Detected change data
Segment Open

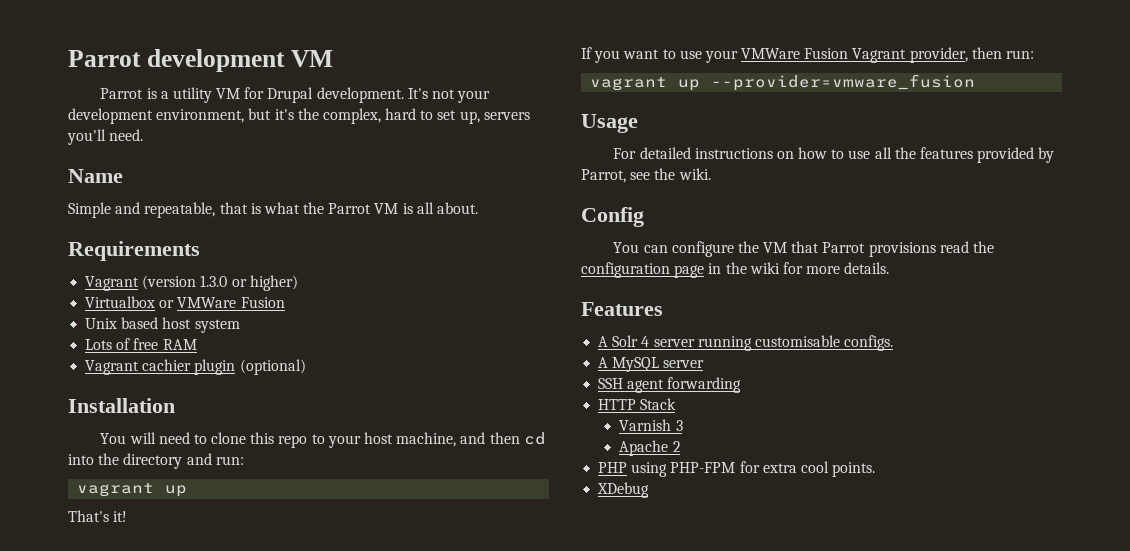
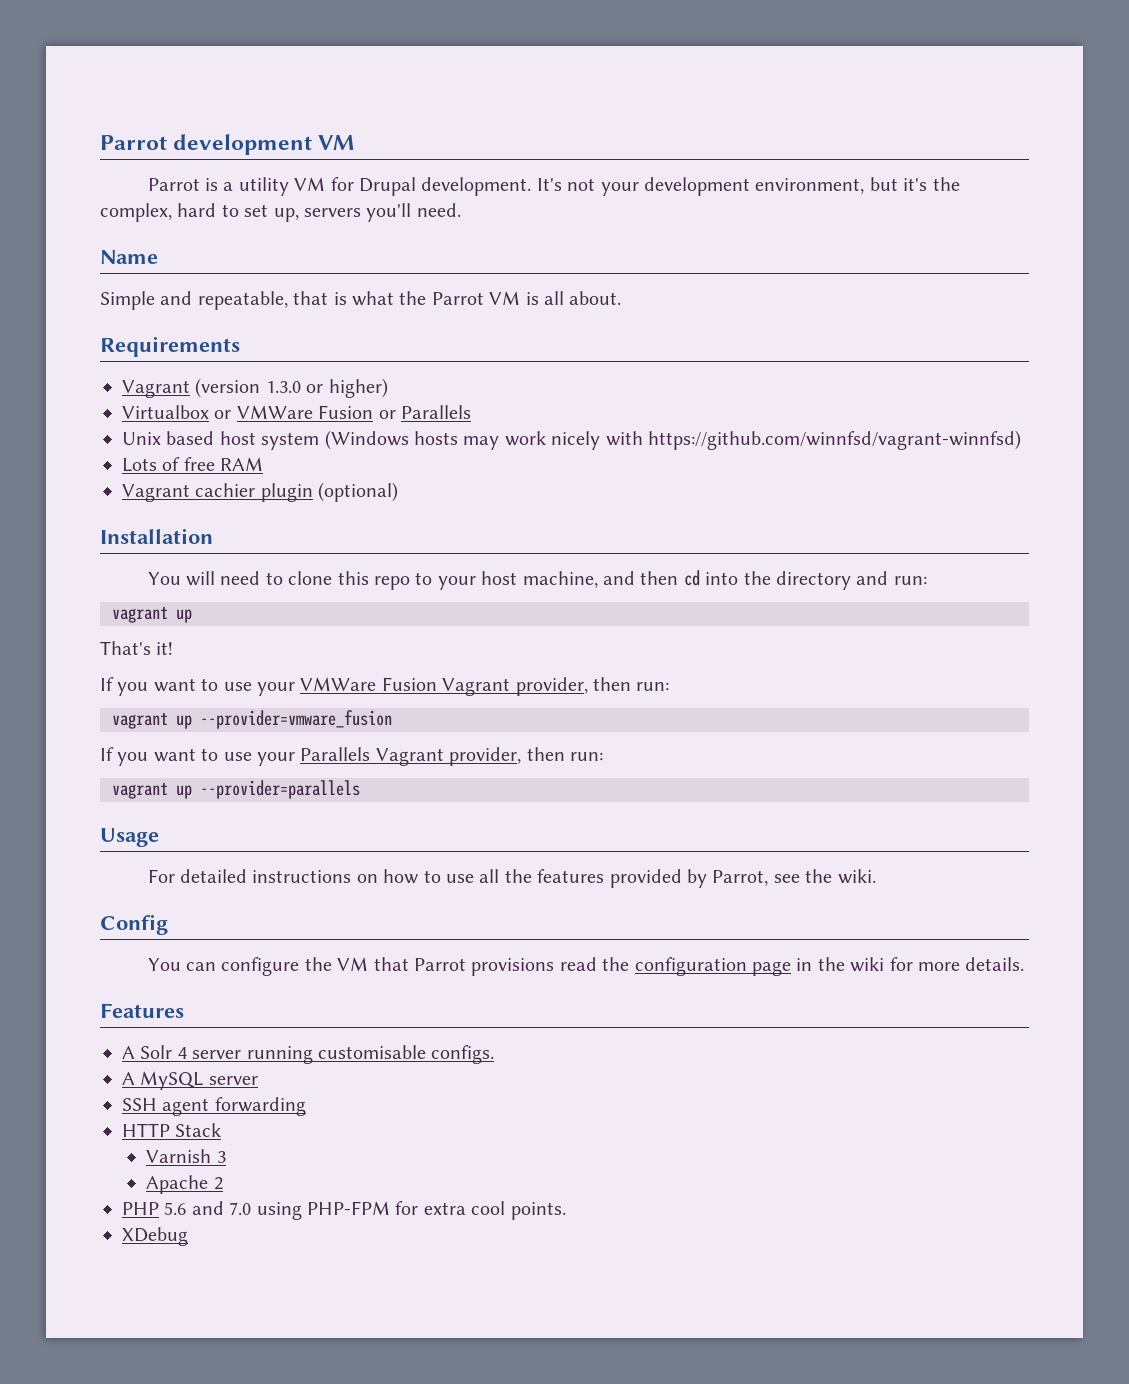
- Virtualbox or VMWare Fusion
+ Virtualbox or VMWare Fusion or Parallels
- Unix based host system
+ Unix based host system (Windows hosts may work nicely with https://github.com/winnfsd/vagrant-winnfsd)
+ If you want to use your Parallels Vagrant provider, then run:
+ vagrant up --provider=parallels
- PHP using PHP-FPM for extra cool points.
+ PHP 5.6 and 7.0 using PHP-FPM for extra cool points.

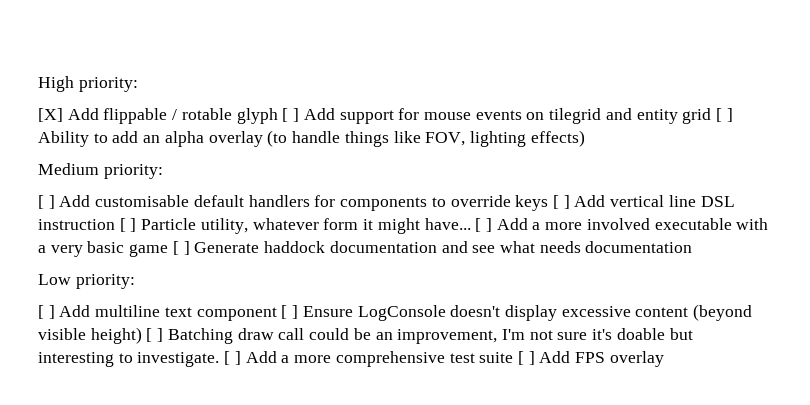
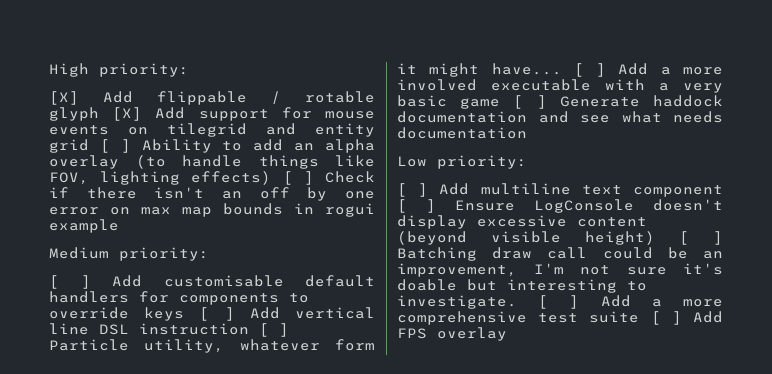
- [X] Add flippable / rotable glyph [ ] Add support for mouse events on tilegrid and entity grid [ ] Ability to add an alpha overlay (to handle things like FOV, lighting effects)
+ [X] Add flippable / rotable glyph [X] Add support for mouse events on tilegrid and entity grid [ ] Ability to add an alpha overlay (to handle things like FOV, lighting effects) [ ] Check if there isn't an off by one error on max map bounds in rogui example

Segment Closed

Prompt
Word for word, retype the lines in the entries above that run from the one with "nicely with https://github.com/winnfsd/vagrant-winnfsd)" through the one with "- [X] Add flippable". Both ends count; pictures do not.

Written response
+ Unix based host system (Windows hosts may work nicely with https://github.com/winnfsd/vagrant-winnfsd)
+ If you want to use your Parallels Vagrant provider, then run:
+ vagrant up --provider=parallels
- PHP using PHP-FPM for extra cool points.
+ PHP 5.6 and 7.0 using PHP-FPM for extra cool points.

- [X] Add flippable / rotable glyph [ ] Add support for mouse events on tilegrid and entity grid [ ] Ability to add an alpha overlay (to handle things like FOV, lighting effects)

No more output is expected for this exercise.